By 2040 knowledge workers will decide where and how they want to work, according to a new report on the workplace of the future by Johnson Controls, a global multi-industrial company. The Smart Workplace 2040 report, produced by Johnson Controls’ Global WorkPlace Solutions (GWS) business, describes how 25 years from now, work will be seen as something workers do, rather than a place they commute to each day. Work patterns will be radically different compared with today, with no fixed place or timetable. Instead, a new generation of workspace consumers will choose their workplace based on an often fluid work schedule. Most workers will frequently work from home, and will choose to visit work hubs or a “trophy workplace,” a highly experiential environment where they meet and network with other individuals.

There will be no set hours and the emphasis will be on getting the work done, while workers’ wellness will take priority over work. Meanwhile technology will bring together networks of skilled individuals who operate in a similar way to today’s entrepreneurs, with collaboration the major driver of business performance and a core competency for every employee.

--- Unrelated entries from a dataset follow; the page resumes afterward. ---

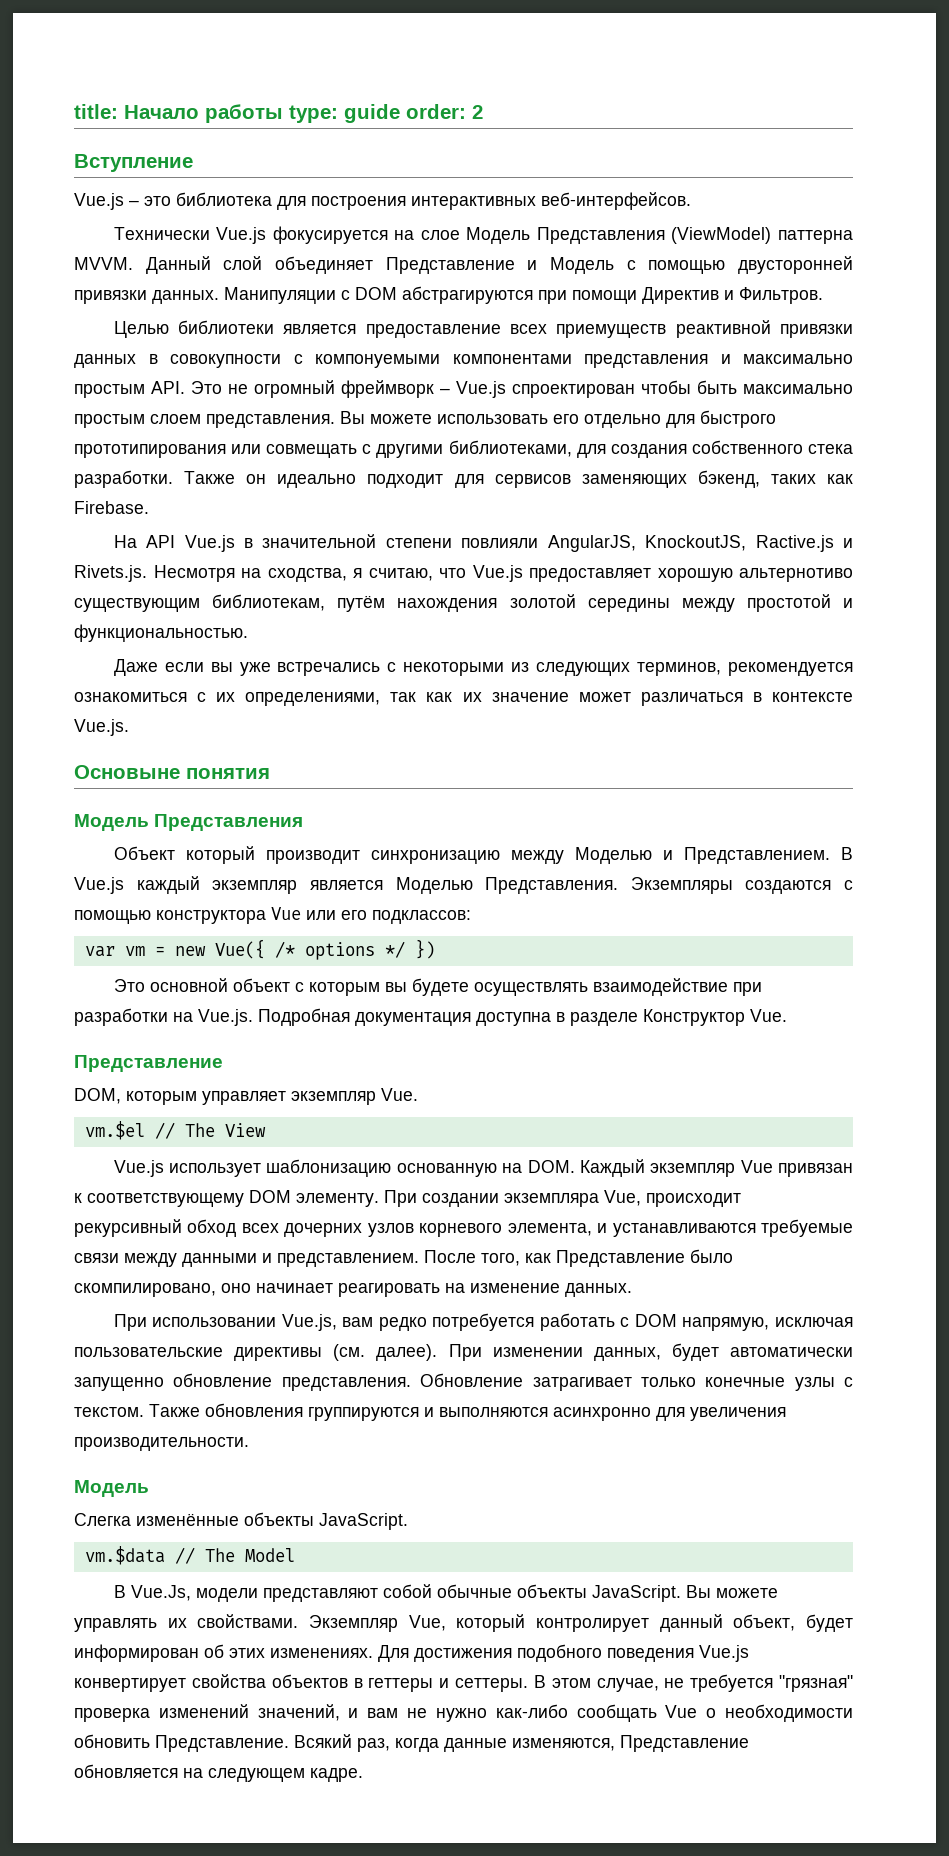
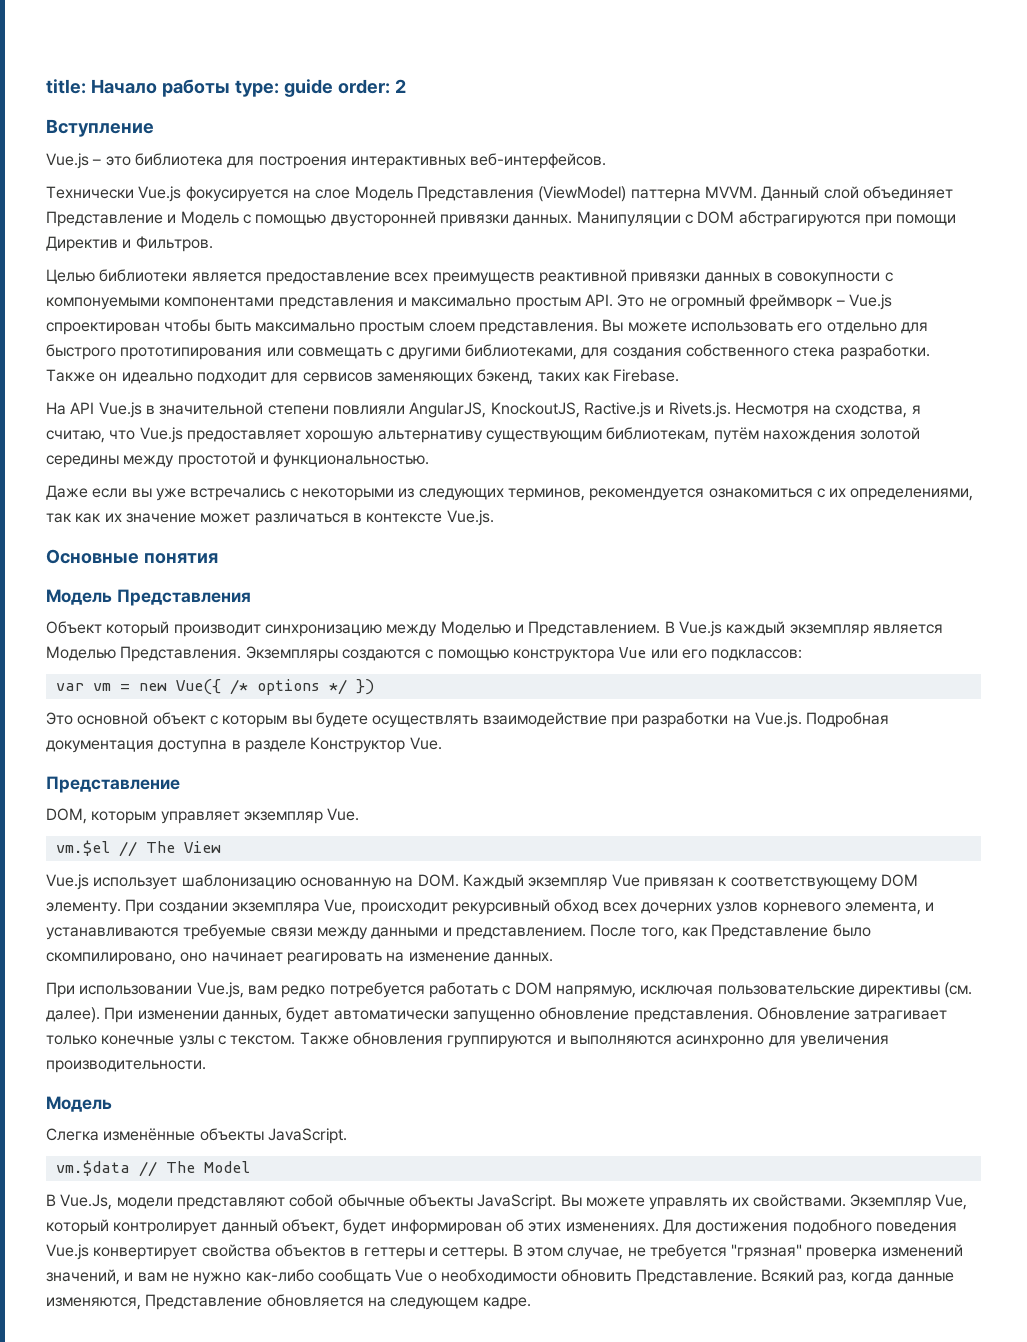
[556,324,667,338] приемуществ -> [432,272,535,285] преимуществ
[739,568,853,582] альтернотиво -> [377,430,483,443] альтернативу
[74,765,180,779] Основыне -> [46,549,139,564] Основные

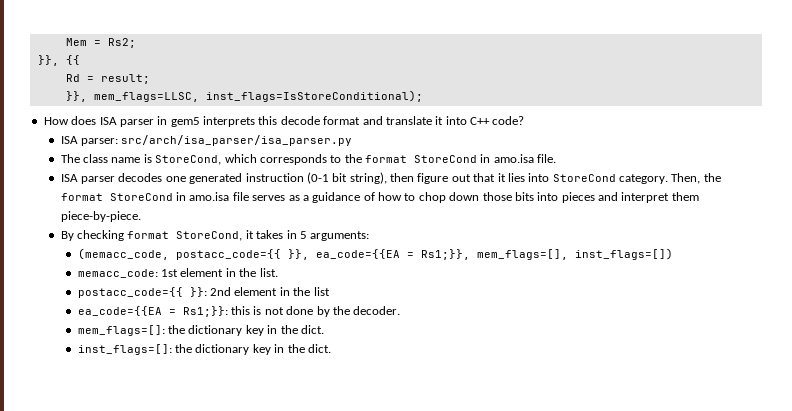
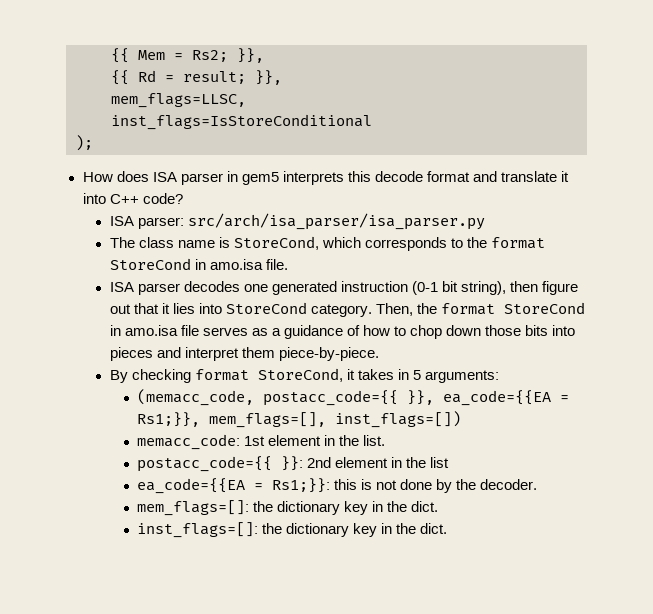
(65, 42) none -> [111,48,129,63] {{
[37,55,80,66] // }}, {{ // -> [237,48,264,63] [111,70,129,85] }}, // {{
[65,91,87,102] // }}, -> [255,70,282,85] }}, //
[205,90,423,102] inst_flags=IsStoreConditional); -> [111,114,372,130] [75,135,93,151] // inst_flags=IsStoreConditional // );

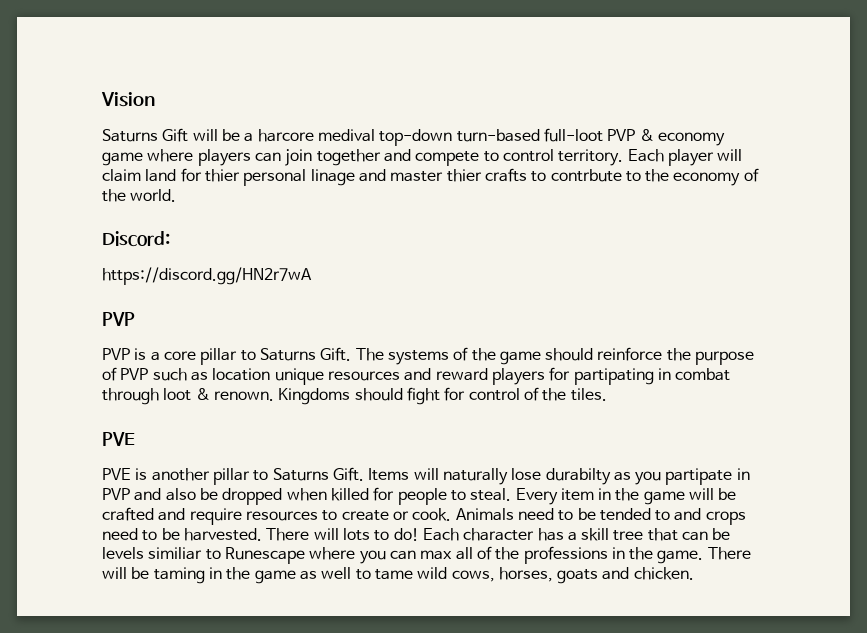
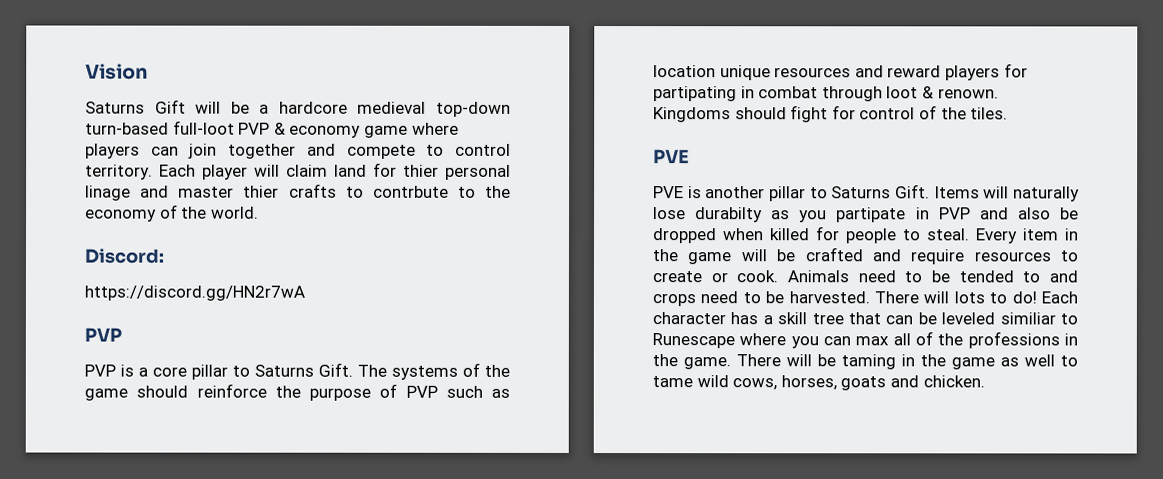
[257,129,375,142] harcore medival -> [278,101,427,114] hardcore medieval
[102,547,144,559] levels -> [941,312,996,325] leveled

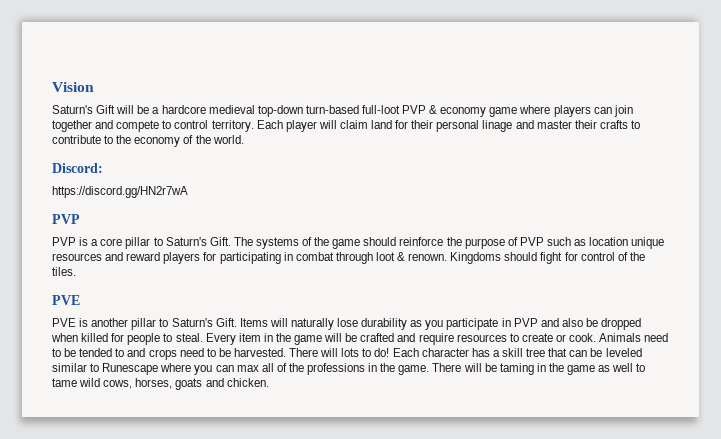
[85,101,145,114] Saturns -> [52,105,93,114] Saturn's
[403,164,439,177] thier -> [411,120,434,129] their
[243,185,280,198] thier -> [574,120,597,129] their
[372,185,449,198] contrbute -> [52,135,101,144] contribute
[254,364,314,377] Saturns -> [165,237,207,246] Saturn's
[653,86,737,102] partipating -> [219,252,281,264] participating
[831,186,892,199] Saturns -> [171,318,213,327] Saturn's
[695,207,764,223] durabilty -> [361,318,408,330] durability
[836,207,907,223] partipate -> [446,318,499,330] participate
[999,312,1056,325] similiar -> [52,363,87,372] similar

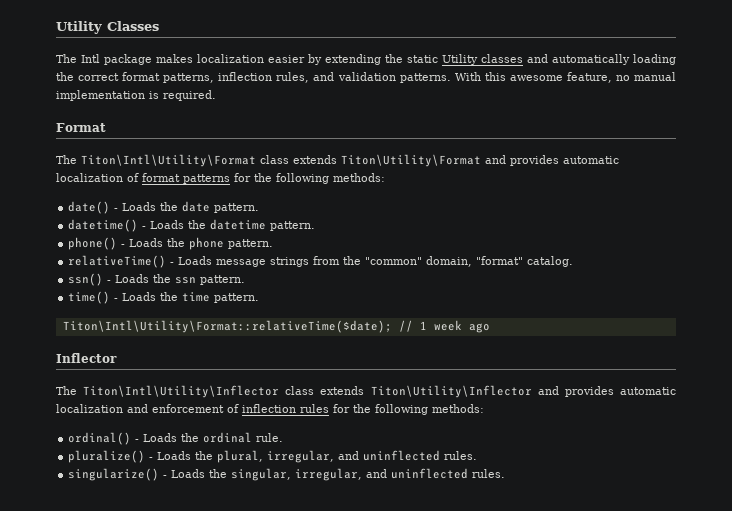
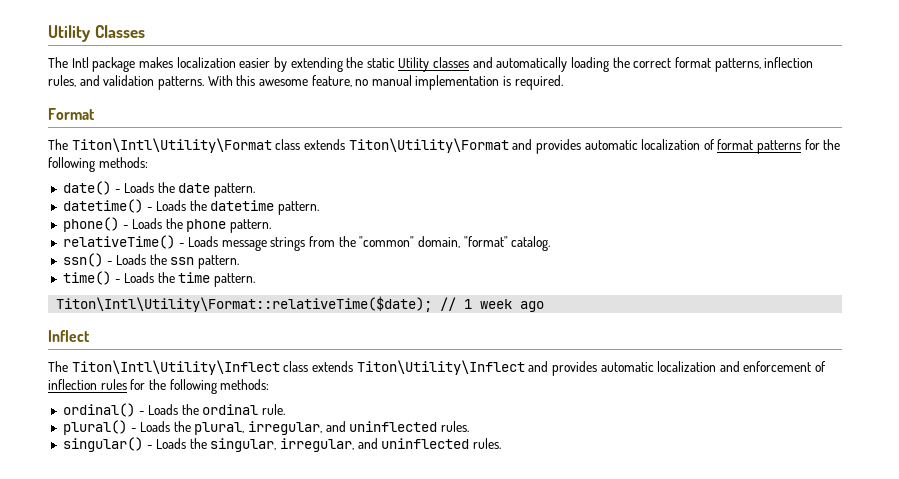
[56,353,117,363] [56,385,532,398] Inflector // The Titon\Intl\Utility\Inflector class extends Titon\Utility\Inflector -> [48,330,90,342] [48,360,525,375] Inflect // The Titon\Intl\Utility\Inflect class extends Titon\Utility\Inflect
[68,450,146,463] pluralize() -> [62,420,127,435] plural()
[68,468,160,481] singularize() -> [62,437,143,452] singular()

The report was peer reviewed in a series of three workshops in the US, Europe, and Asia-Pacific involving 26 workplace experts. To illustrate its vision, the report explores the workplace of the future through the eyes of Nina, a knowledge worker living in 2040. It describes how her working environment is split across her home, her eco-campus in the city, and other working hubs to which she has access. She has a “flexwork” contract meaning there is no limit to how little or how much she works as long as the work is done. Her home is a hyper-connected, adaptive environment that responds to her family’s bio-health indicators, while complex software applications suggest what Nina should do to maximise performance.

The report’s author, director of GWS Global WorkPlace Innovation, Dr. Marie Puybaraud said, “Six years ago, we described how technology would transform the way we work by 2030. Since then we have seen a significant acceleration in technological developments with the launch of the iPad, the invasion of the first wearable technologies, and remote working becoming the norm.

“This new report takes our vision a step further. In 2040 we will consume space, not own it, so the report envisions how this will affect the everyday life of an employee and businesses. The findings have implications for leaders and real estate managers around the world as they anticipate the way our society and technology is changing and transforming the way we work.”

The report makes eight recommendations, including dismantling the fixed office hours model in favour of flexible working contracts, focusing workspaces on end users’ needs and enhancing service delivery to embrace a high human touch, while designing working environments that reflect new ways of collaborating across teams. It also suggests organisational transformations to improve the way dispersed teams work together, and the integration of ‘shy’ technologies to track activity, record experiences and respond to user demand.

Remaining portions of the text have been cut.